Ingels laughed, tightening inside; the opening was turning away from him. “You might have heard about it when you were older,” he told his father. “Your father was involved.”

“No,” his father said. “He was not.”

“He was in the paper.”

“His name was,” his father said, facing Ingels with a blank stare in his eyes. “It was another man. Your grandfather took years to live that down. The newspapers wouldn’t publish an apology or say it wasn’t him. And you wonder why we didn’t want you to work for a paper. You wouldn’t be a decent shopkeeper, you let our shop go out of the family, and now here you are, raking up old dirt and lies. That’s what you chose for yourself.”

“I didn’t mean to be offensive,” Ingels said, holding himself down. “But it was an interesting case, that’s all. I’m going to follow it up tomorrow, at the theatre.”

“If you go there you’ll be rubbing our name in the dirt. Don’t bother coming here again.”

“Now hold on,” Ingels said. “If your father wasn’t involved you can’t very well mean that.

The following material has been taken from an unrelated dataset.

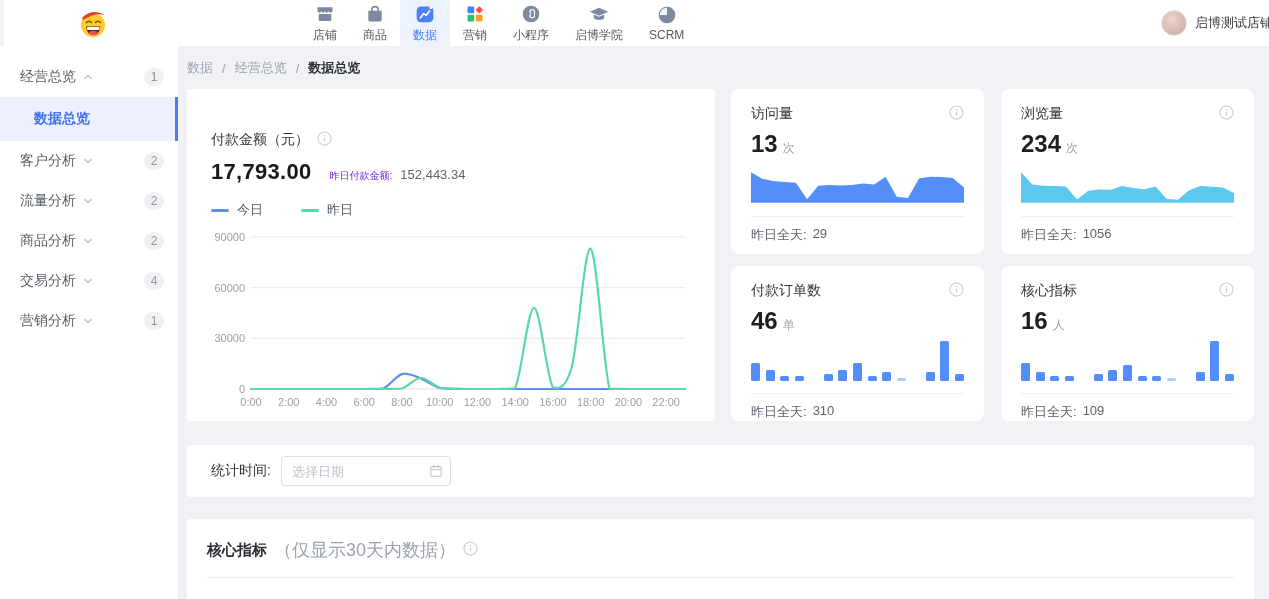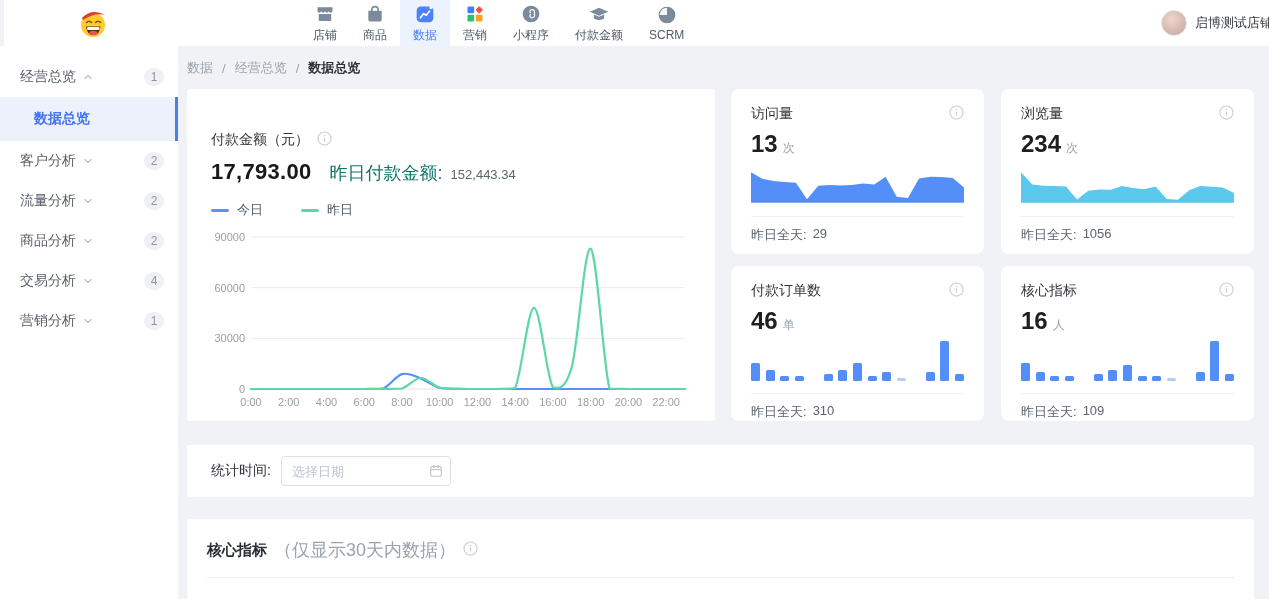"付款金额" span.nav-label { text: 付款金额 -> 启博学院 }
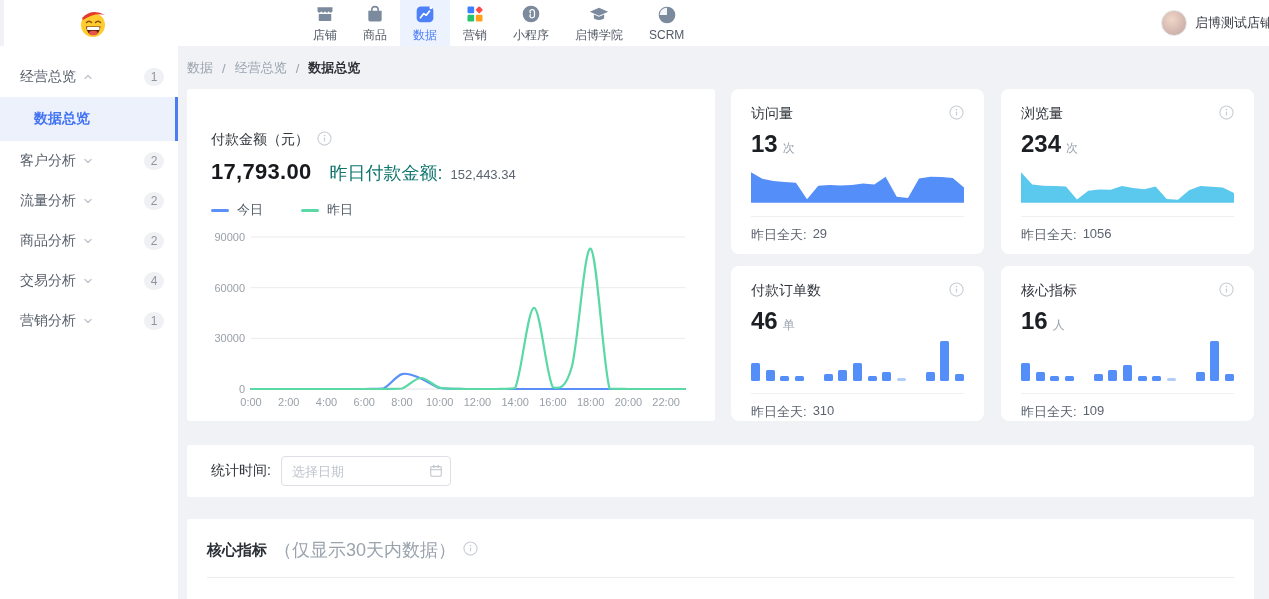"昨日付款金额:" .y-label { color: #0f766e -> #6d28d9; font-size: 18px -> 10px }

My God,” he cried, flooded with a memory, “you do know something! You told me about it once, when I was a child! I’d just started dreaming and you told it to me so I wouldn’t be frightened, to show me you had these dreams too. You were in a room with a telescope, waiting to see something. You told me because I’d dreamed it too! That’s the second time I’ve had that dream! It’s the room at the Variety, it has to be!”

“I don’t know what you mean,” his father said. “I never dreamed that.”

“You told me you had.”

“I must have told you that to calm you down. Go on, say I shouldn’t have lied to you. It must have been for your own good.”

He’d blanked out his eyes with an unblinking stare. Ingels gazed at him and knew at once there was more behind the blank than the lie about his childhood. “You’ve been dreaming again,” he said. “You’ve been having the dream I had last night, I know you have. And I think you know what it means.”

The stare shifted almost imperceptibly, then returned strengthened. “What do you know?” his father said. “You live in the same town as us and visit us once a week, if that. Yet you know I’ve been dreaming? Sometimes we wonder if you even know we’re here!”

“I know. I’m sorry,” Ingels said. “But these dreams—you used to have them. The ones we used to share, remember?”

“We shared everything when you were a little boy. But that’s over,” his father said. “Dreams and all.”

“That’s nothing to do with it!” Ingels shouted. “You still have the ability! I know you must have been having these dreams! It’s been in your eyes for months!” He trailed off, trying to remember whether that was true. He turned to his mother, pleading. “Hasn’t he been dreaming?”